(Beginning of Data to use)

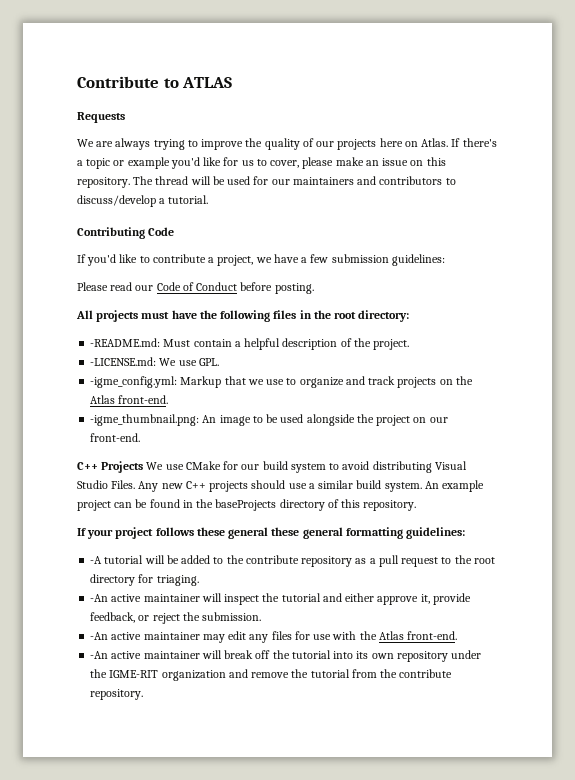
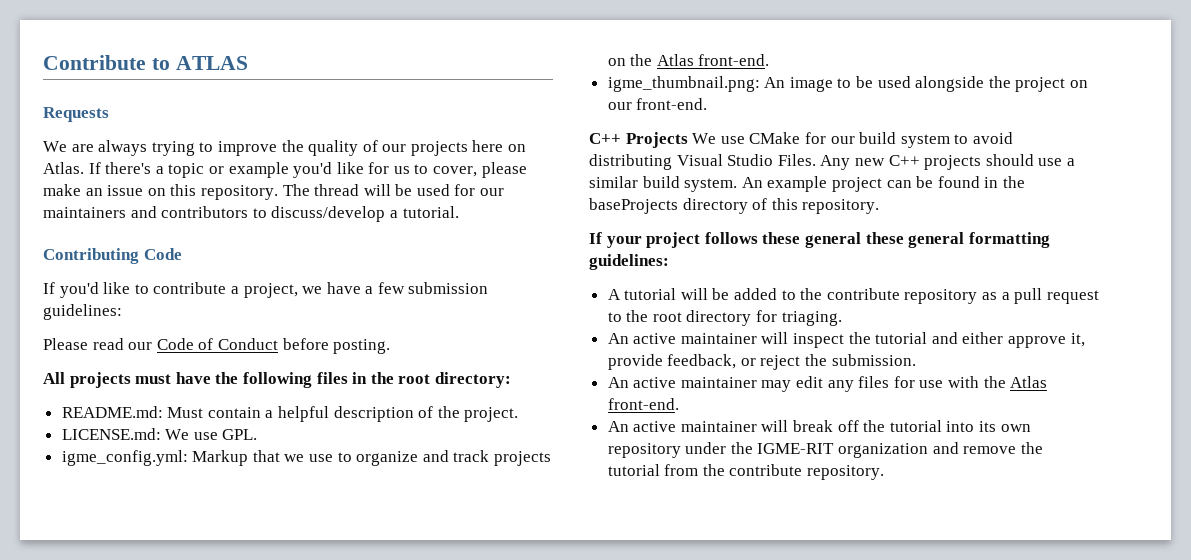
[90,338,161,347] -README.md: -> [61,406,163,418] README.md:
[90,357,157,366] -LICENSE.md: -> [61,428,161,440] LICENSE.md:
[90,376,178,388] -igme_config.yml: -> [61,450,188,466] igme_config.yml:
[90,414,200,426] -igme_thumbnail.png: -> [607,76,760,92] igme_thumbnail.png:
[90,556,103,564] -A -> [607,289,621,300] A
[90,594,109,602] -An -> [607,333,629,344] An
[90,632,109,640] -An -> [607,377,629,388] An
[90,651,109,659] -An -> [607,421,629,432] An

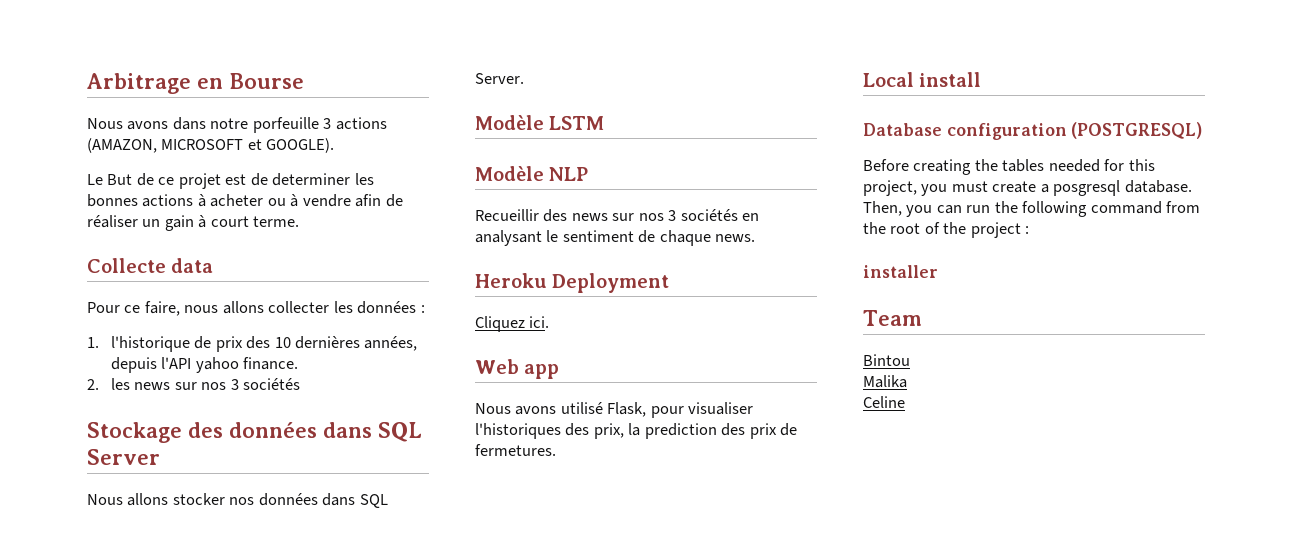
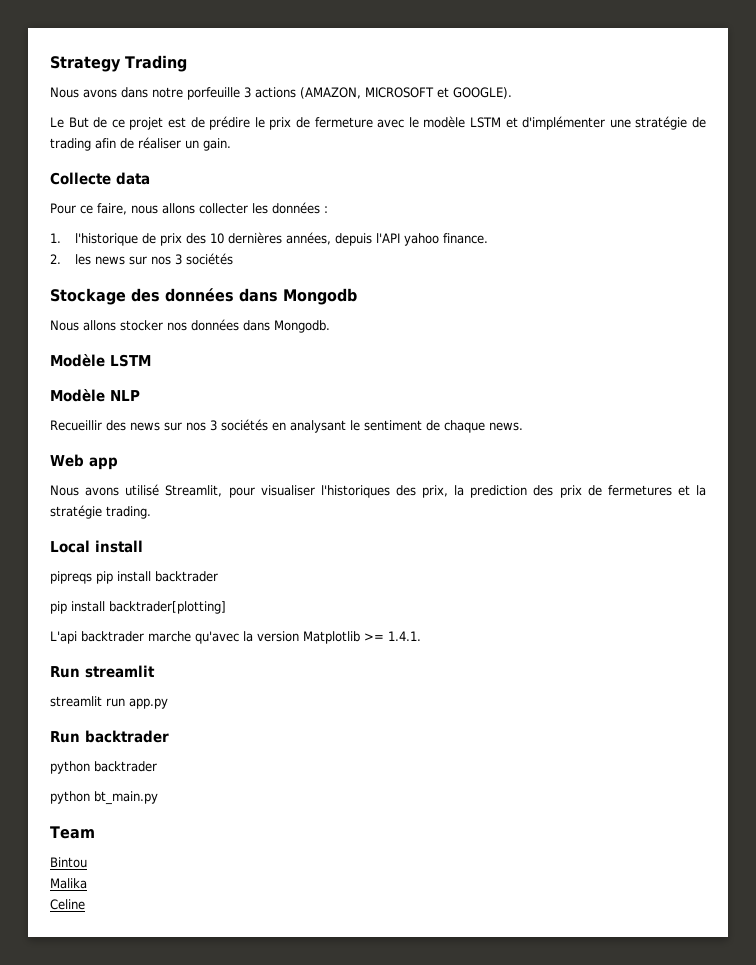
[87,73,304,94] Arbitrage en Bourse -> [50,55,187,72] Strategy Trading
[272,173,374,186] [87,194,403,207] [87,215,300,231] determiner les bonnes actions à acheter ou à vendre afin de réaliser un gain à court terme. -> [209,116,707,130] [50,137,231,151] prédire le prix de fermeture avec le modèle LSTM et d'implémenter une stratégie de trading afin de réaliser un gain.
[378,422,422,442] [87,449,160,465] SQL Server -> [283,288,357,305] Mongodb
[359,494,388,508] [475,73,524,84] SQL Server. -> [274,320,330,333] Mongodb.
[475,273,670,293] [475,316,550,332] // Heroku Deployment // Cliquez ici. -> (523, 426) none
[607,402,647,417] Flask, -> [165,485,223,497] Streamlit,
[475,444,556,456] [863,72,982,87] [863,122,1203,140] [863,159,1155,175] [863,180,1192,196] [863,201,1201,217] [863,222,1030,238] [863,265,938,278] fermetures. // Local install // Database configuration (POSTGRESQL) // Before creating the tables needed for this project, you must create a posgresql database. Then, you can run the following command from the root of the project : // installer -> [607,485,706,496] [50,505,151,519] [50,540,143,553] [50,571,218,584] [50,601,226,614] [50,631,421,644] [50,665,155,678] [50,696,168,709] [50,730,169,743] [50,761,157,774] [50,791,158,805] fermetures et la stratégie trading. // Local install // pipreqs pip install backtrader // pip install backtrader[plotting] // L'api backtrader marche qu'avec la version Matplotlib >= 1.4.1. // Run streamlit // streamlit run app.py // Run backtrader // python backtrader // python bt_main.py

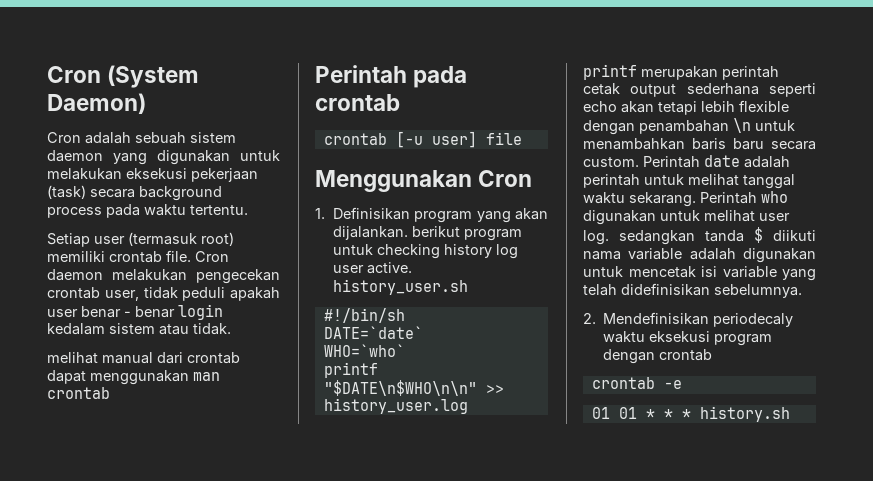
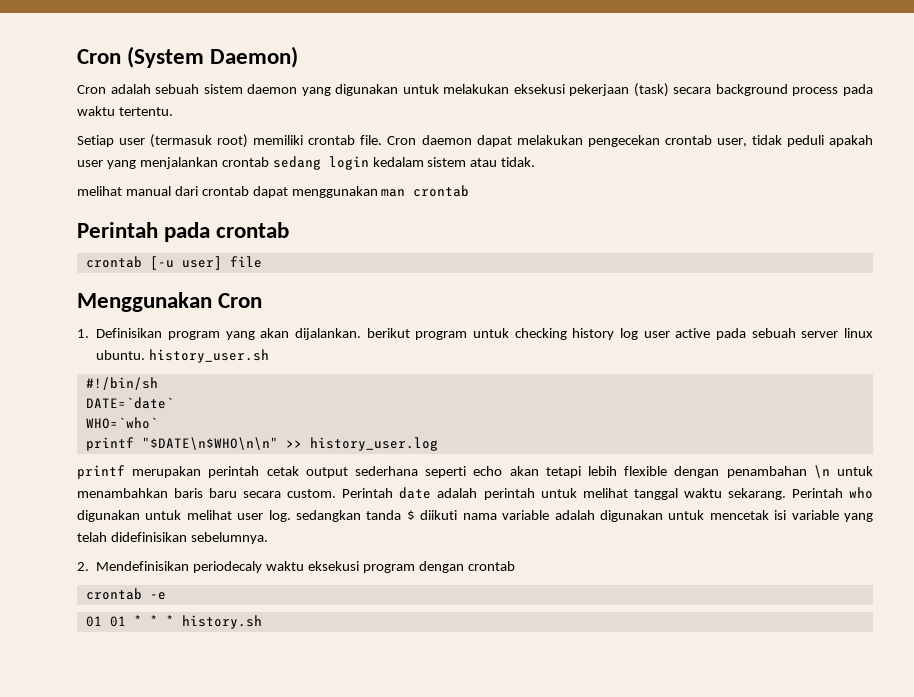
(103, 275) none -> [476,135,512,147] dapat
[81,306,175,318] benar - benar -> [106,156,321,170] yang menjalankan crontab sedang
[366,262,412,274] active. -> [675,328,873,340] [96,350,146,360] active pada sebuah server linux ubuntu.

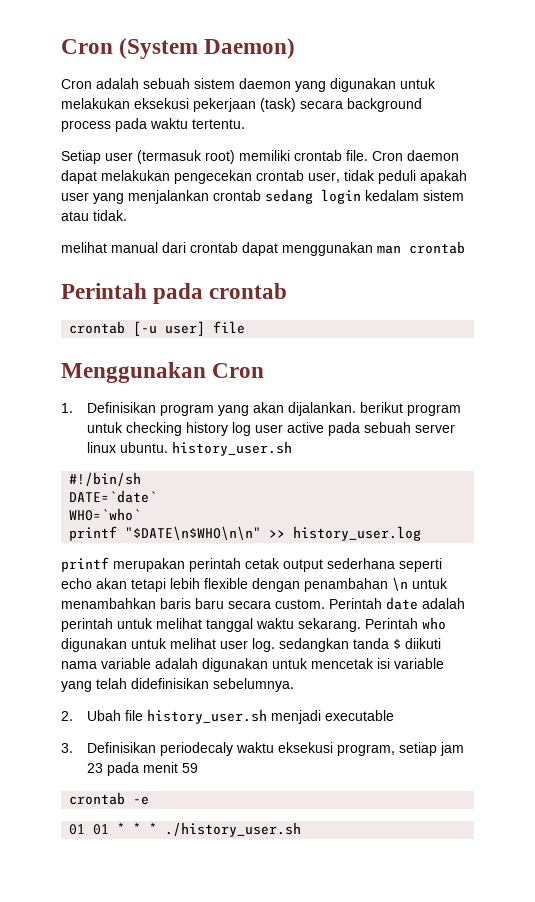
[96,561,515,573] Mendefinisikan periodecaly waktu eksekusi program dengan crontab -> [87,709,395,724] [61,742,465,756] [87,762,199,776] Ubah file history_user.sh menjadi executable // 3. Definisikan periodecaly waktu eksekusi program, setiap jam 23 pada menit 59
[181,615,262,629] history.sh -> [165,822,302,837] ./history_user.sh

(End of Data to use)

Assignment → Starting with the first line of the data above and ending with the line containing "[90,632,109,640] -An -> [607,377,629,388] An", please restate every line exactly, leaving images out.

Exercise answer →
[90,338,161,347] -README.md: -> [61,406,163,418] README.md:
[90,357,157,366] -LICENSE.md: -> [61,428,161,440] LICENSE.md:
[90,376,178,388] -igme_config.yml: -> [61,450,188,466] igme_config.yml:
[90,414,200,426] -igme_thumbnail.png: -> [607,76,760,92] igme_thumbnail.png:
[90,556,103,564] -A -> [607,289,621,300] A
[90,594,109,602] -An -> [607,333,629,344] An
[90,632,109,640] -An -> [607,377,629,388] An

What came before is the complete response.